21st century America is anxious and discontented. Our economy is sluggish, our culture is always at war with itself, our governing institutions are frequently paralyzed, and our politics seems incapable of rising to these challenges. The resulting frustration runs broad and deep: It fans populist anger while driving elites to despair. It persuades progressives that America is stuck while convincing conservatives that we are rushing in the wrong direction. It manages to make people on all sides of most issues feel as though they are under siege simultaneously.

Why should this be? And how can we overcome our frustration? In this groundbreaking exploration of America’s 21st-century challenges, Yuval Levin argues that our anxiety is rooted in a failure of diagnosis.
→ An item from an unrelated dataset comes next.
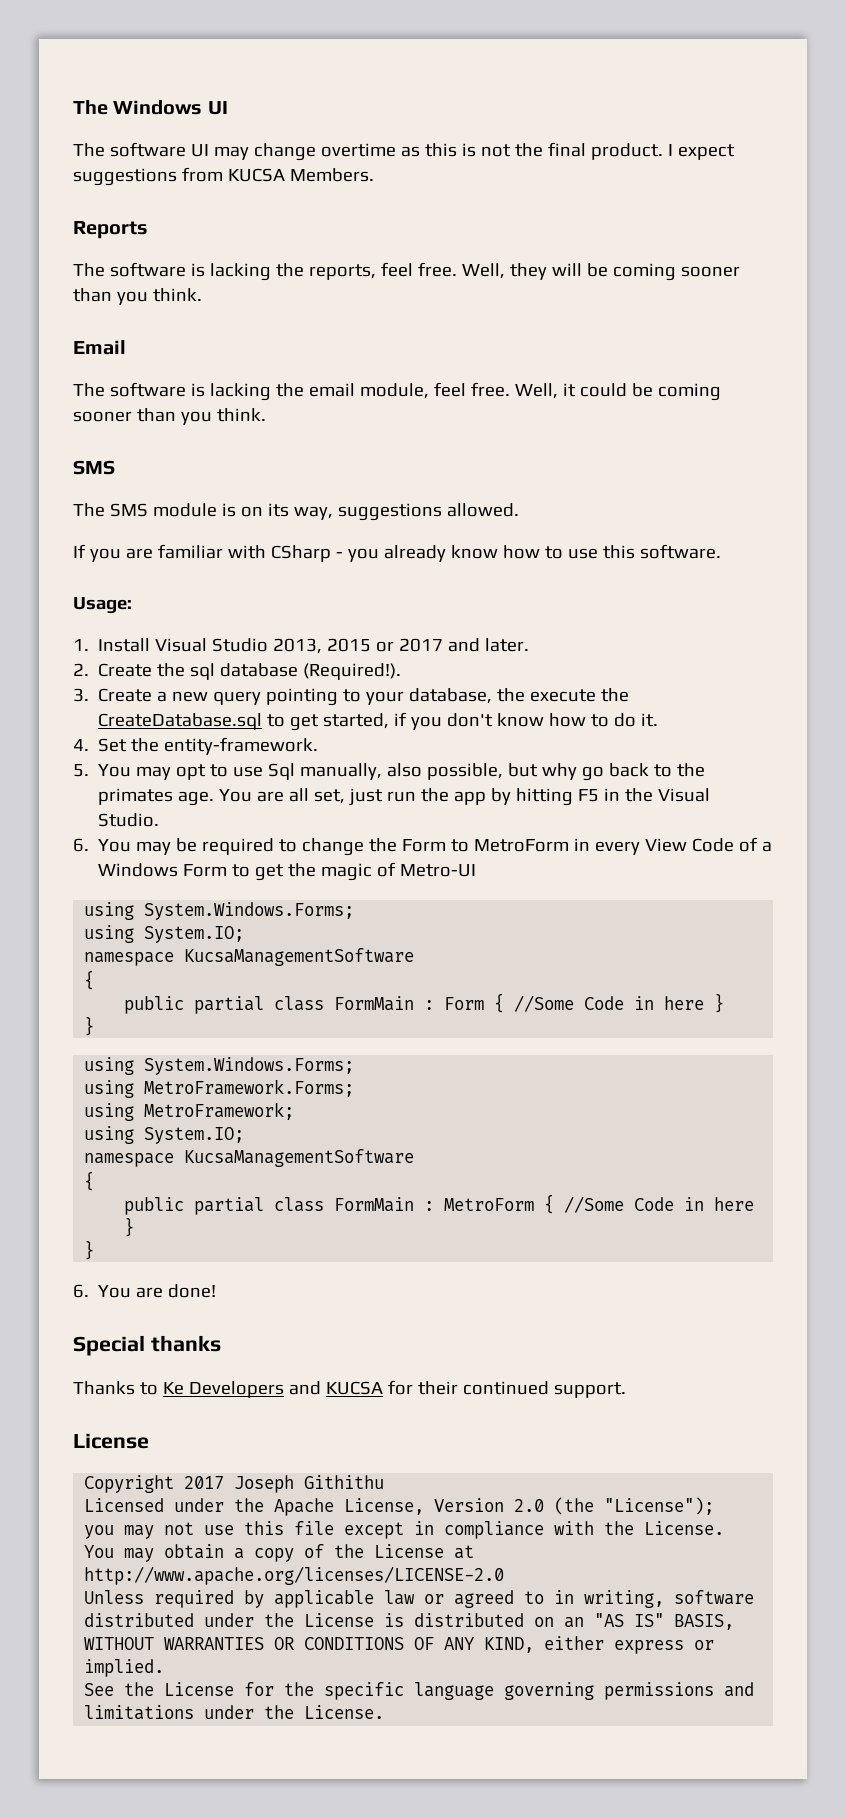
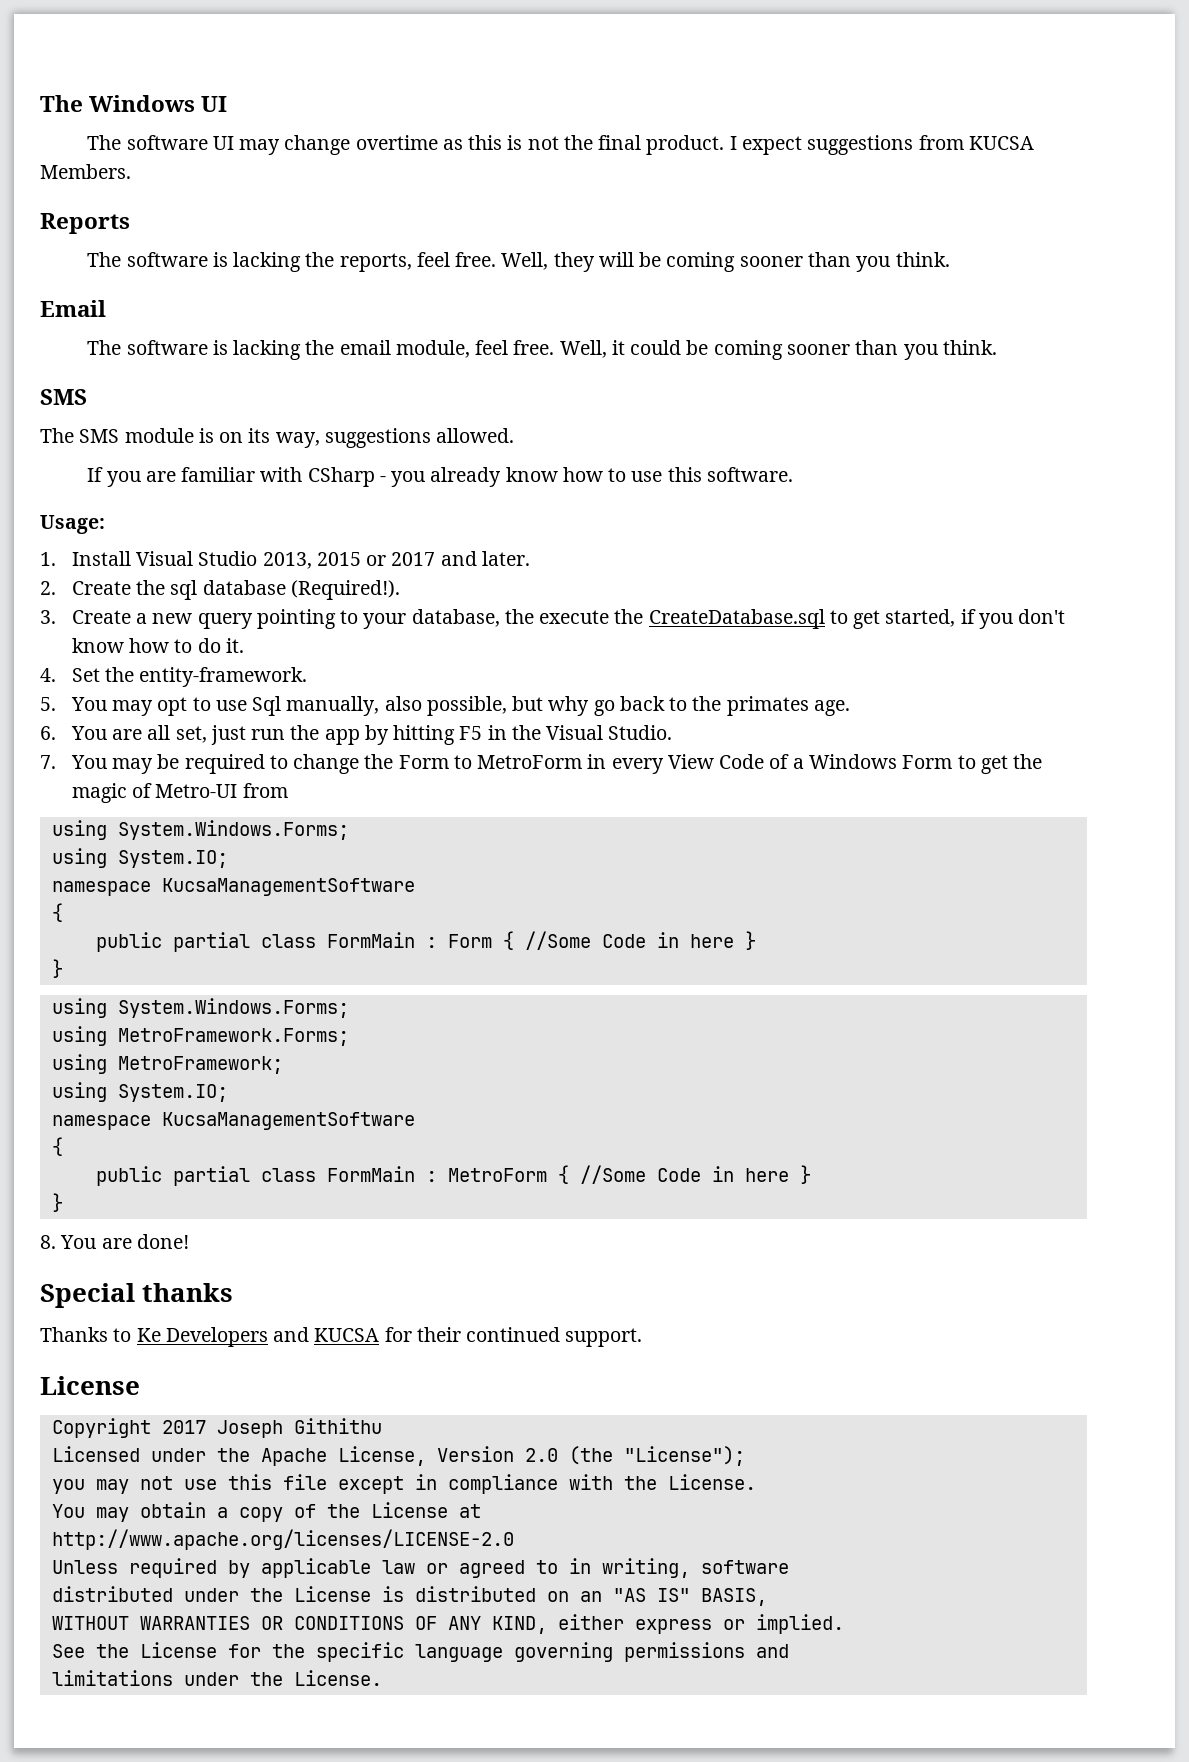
(215, 798) none -> [40,726,56,740] // 6.
[73,838,89,852] 6. -> [40,755,56,769] 7.
(477, 870) none -> [242,783,288,798] from
[73,1284,89,1298] 6. -> [40,1235,56,1249] 8.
Our politics is drenched in nostalgia, with Democrats always living in 1965 and Republicans in 1981, and is therefore blind to the profound transformations of the last half century. America’s midcentury order was dominated by large, interconnected institutions: big government, big business, big labor, big media, big universities, mass culture. But in every arena of our national life—or at least every arena except government, for now—we have witnessed the centrifugal forces of diffusion, diversity, individualism, and decentralization pulling these large institutions apart. These forces have liberated many Americans from oppressive social constraints but also estranged many from families, communities, work, and faith. They have set loose a profusion of options in every part of life but also unraveled the social order and economic security of an earlier era. They have loosened the reins of cultural conformity but also sharpened our differences and weakened the roots of mutual trust.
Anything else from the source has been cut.